On ne pénètre pas dans le Jardin Majorelle, on y entre comme on entre dans un tableau. Ce bleu — intense, presque électrique —, Jacques Majorelle l’a cherché toute sa vie. Un pigment entre ciel profond et minéral brut, déposé sur chaque muret, chaque poterie, chaque bordure. Et puis Yves Saint Laurent l’a vu, l’a aimé, l’a sauvé. Racheté en 1980, le jardin évite la destruction et devient, sous la garde de la Fondation Jardin Majorelle puis de la Fondation Pierre Bergé – Yves Saint Laurent, un sanctuaire ouvert au monde.

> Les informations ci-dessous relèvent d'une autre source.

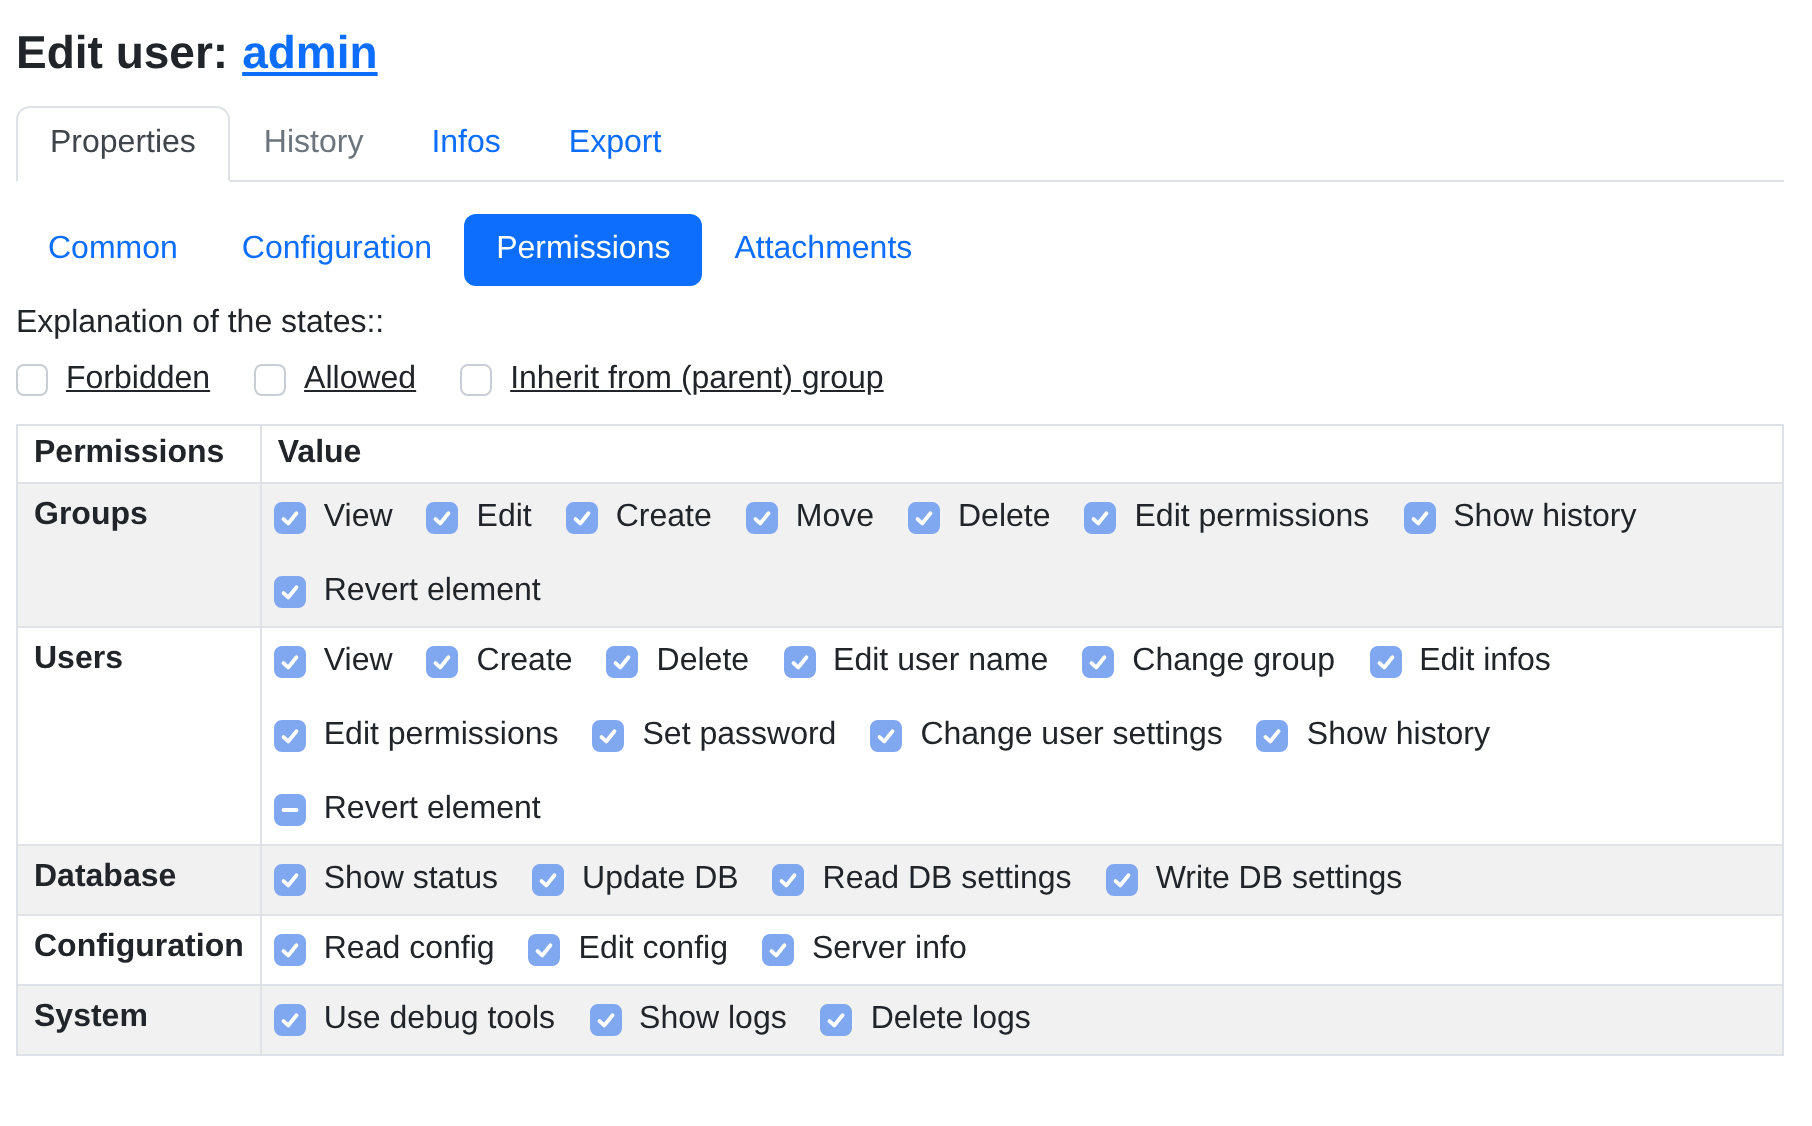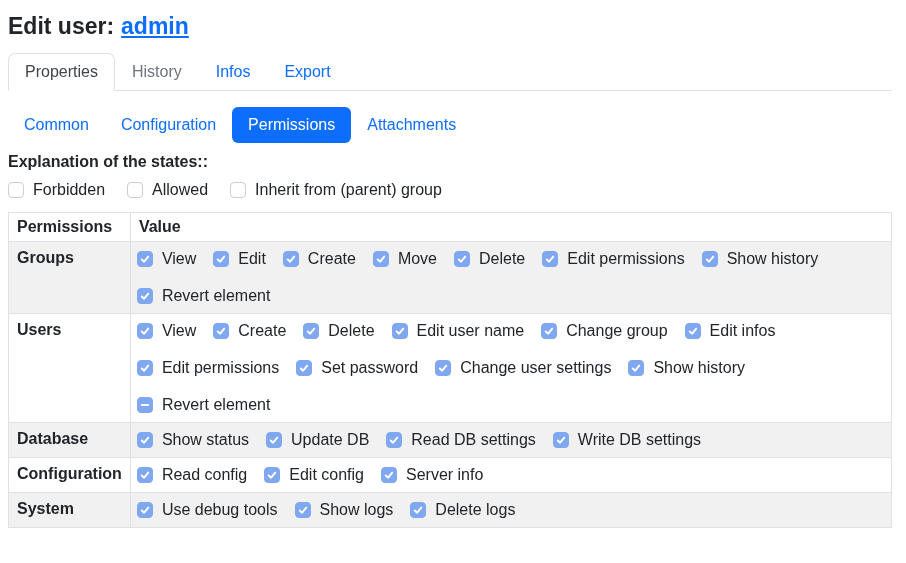--- a/index.html
+++ b/index.html
@@ -44,7 +44,7 @@
 
   
   .legend{margin-top:9px;}
-  .legend-title{font-weight:700;font-size:16px;line-height:19px;}
+  .legend-title{font-weight:400;font-size:16px;line-height:19px;}
   .legend-options{display:flex;column-gap:22px;margin-top:9px;align-items:flex-end;}
 
   

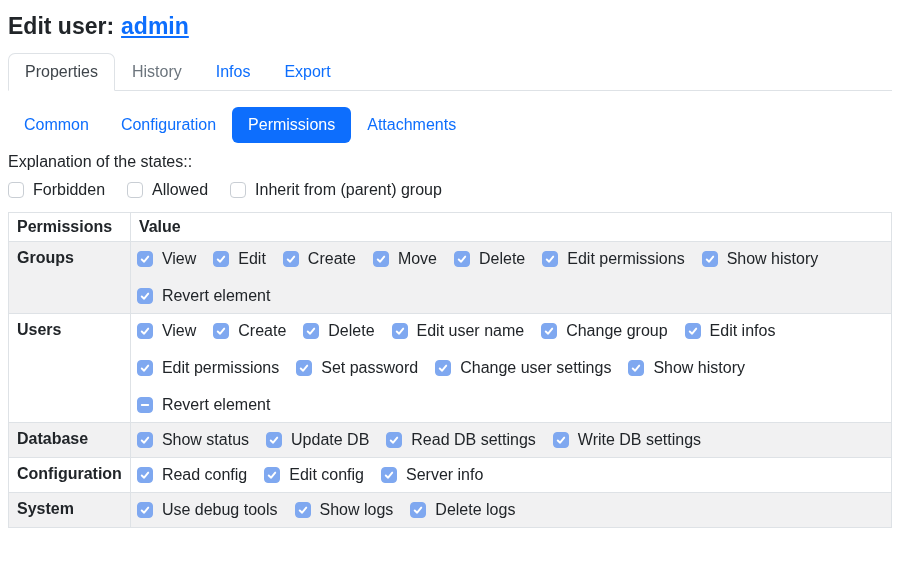--- a/index.html
+++ b/index.html
@@ -45,7 +45,7 @@
   
   .legend{margin-top:9px;}
   .legend-title{font-weight:400;font-size:16px;line-height:19px;}
-  .legend-options{display:flex;column-gap:22px;margin-top:9px;align-items:flex-end;}
+  .legend-options{display:flex;column-gap:22px;margin-top:9px;align-items:flex-end;text-decoration:underline;}
 
   
   .cb-item{display:flex;align-items:center;column-gap:9px;line-height:20px;white-space:nowrap;}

On y flâne entre bambouseraies, cactus géants et nénuphars. Le bruit de la ville s’efface derrière le murmure des fontaines. Les chats dorment sur les marches. Le temps ralentit — pas par contrainte, mais par grâce. On s’assoit, on observe, on respire. Le café bookshop, à l’entrée, prolonge l’expérience : un thé à la menthe, un carnet, et l’on a tout ce qu’il faut.
Rue Yves Saint Laurent, Marrakech. Ouvert tous les jours, 8h–18h (horaires étendus selon la saison). Billetterie en ligne conseillée — le jardin accueille plus de 700 000 visiteurs par an. Comptez 150 dirhams (environ 15 €) pour la visite complète incluant le Musée Berbère. Arrivez tôt le matin ou en fin d’après-midi pour la lumière la plus belle et la foule la plus douce.
Le Jardin Majorelle n’est pas une visite guidée. C’est une méditation debout. Un rappel que la beauté, quand elle est habitée par la passion d’un artiste, devient un acte de résistance contre l’agitation du monde.